◆ Assignment ◆
Quote the data exactly, first line to the line containing "Prevue Pet Kitty", with no pictures.

[Collected data entries]
━━━━━━━━
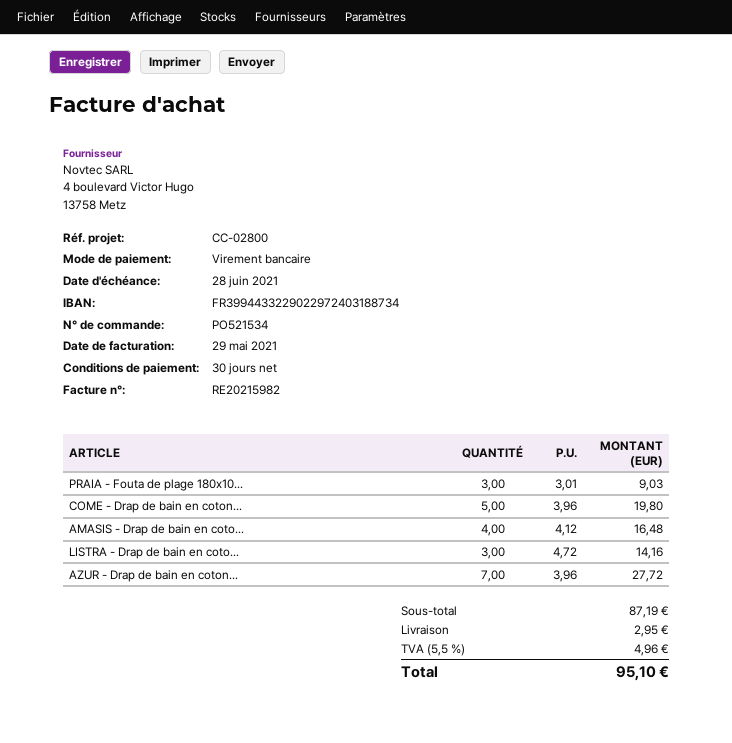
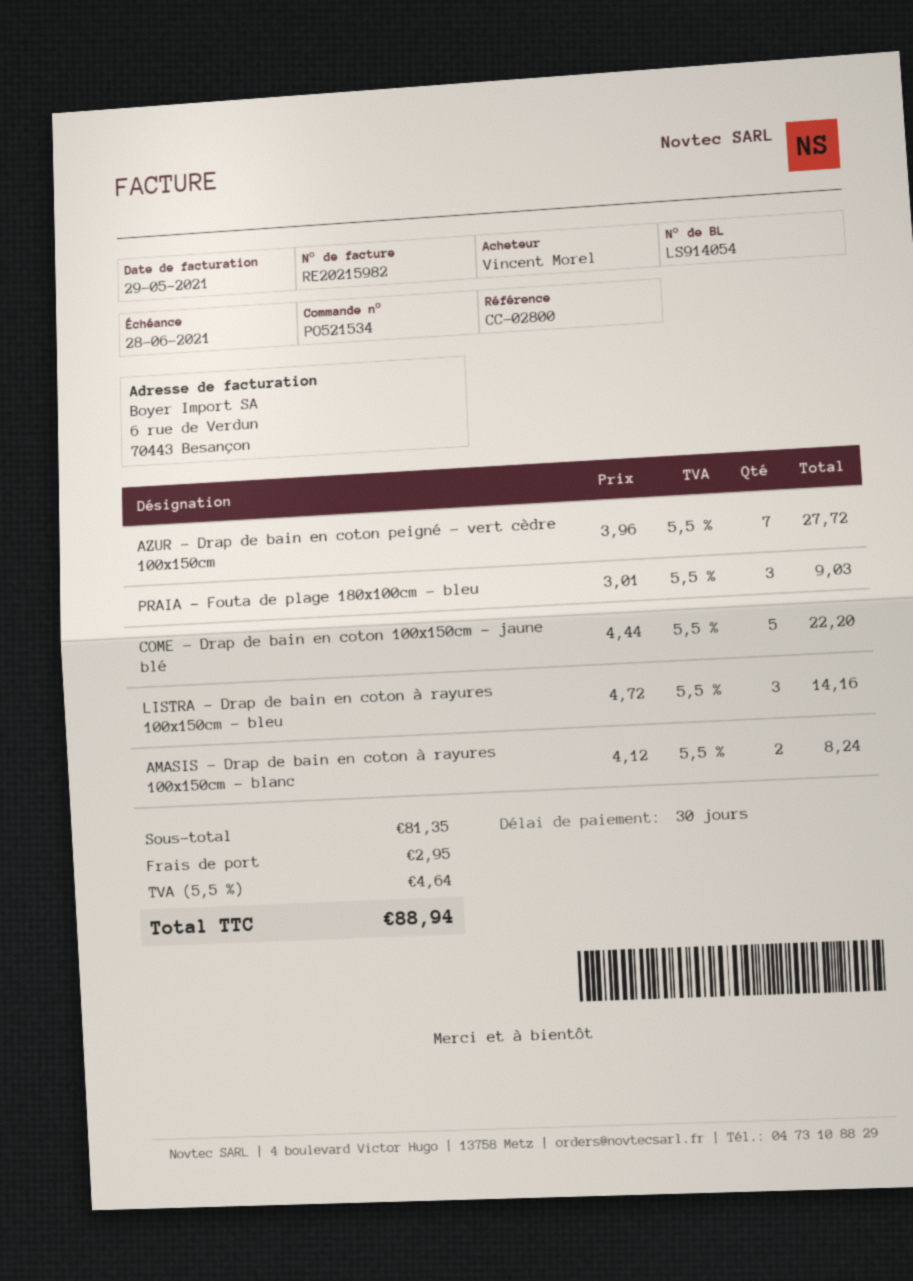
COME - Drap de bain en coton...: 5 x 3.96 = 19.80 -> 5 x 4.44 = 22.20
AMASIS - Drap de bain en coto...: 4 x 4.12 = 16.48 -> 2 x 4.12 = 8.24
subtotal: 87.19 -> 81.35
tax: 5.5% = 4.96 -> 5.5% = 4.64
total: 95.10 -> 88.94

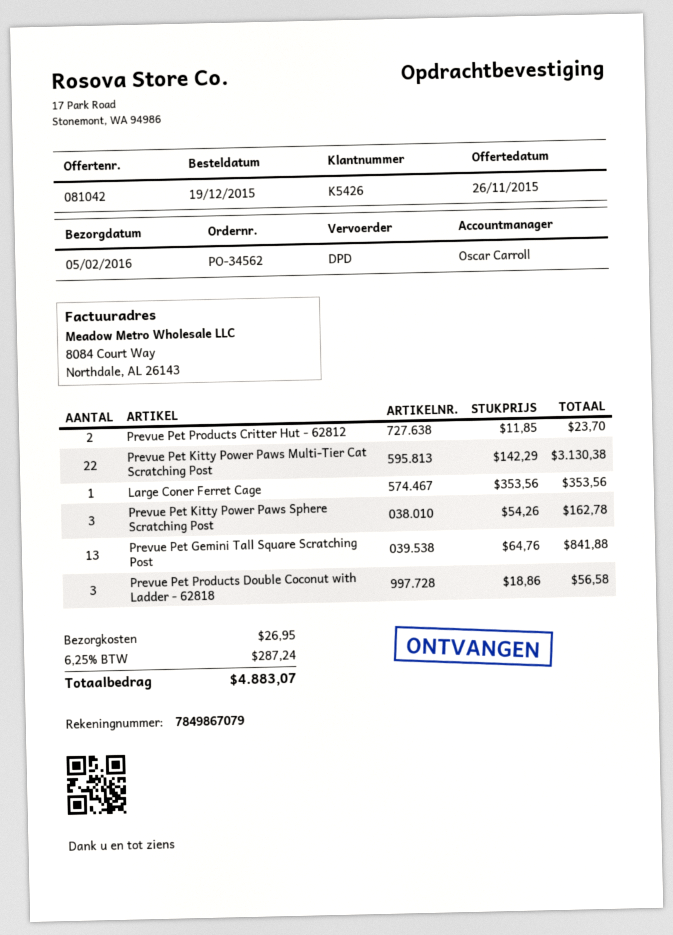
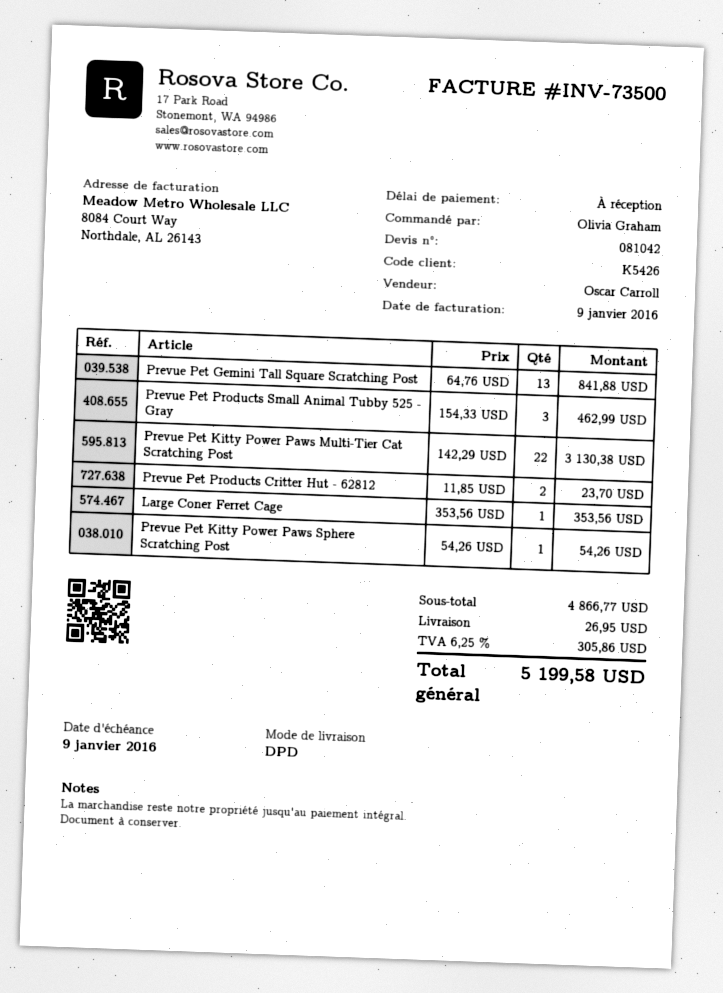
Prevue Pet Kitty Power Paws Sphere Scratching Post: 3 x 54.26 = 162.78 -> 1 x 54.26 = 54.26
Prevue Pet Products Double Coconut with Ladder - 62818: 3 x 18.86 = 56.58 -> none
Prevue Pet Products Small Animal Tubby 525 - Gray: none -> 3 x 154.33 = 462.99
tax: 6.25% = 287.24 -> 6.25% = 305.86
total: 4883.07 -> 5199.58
━━━━━━━━
◆ Task solution ◆
COME - Drap de bain en coton...: 5 x 3.96 = 19.80 -> 5 x 4.44 = 22.20
AMASIS - Drap de bain en coto...: 4 x 4.12 = 16.48 -> 2 x 4.12 = 8.24
subtotal: 87.19 -> 81.35
tax: 5.5% = 4.96 -> 5.5% = 4.64
total: 95.10 -> 88.94

Prevue Pet Kitty Power Paws Sphere Scratching Post: 3 x 54.26 = 162.78 -> 1 x 54.26 = 54.26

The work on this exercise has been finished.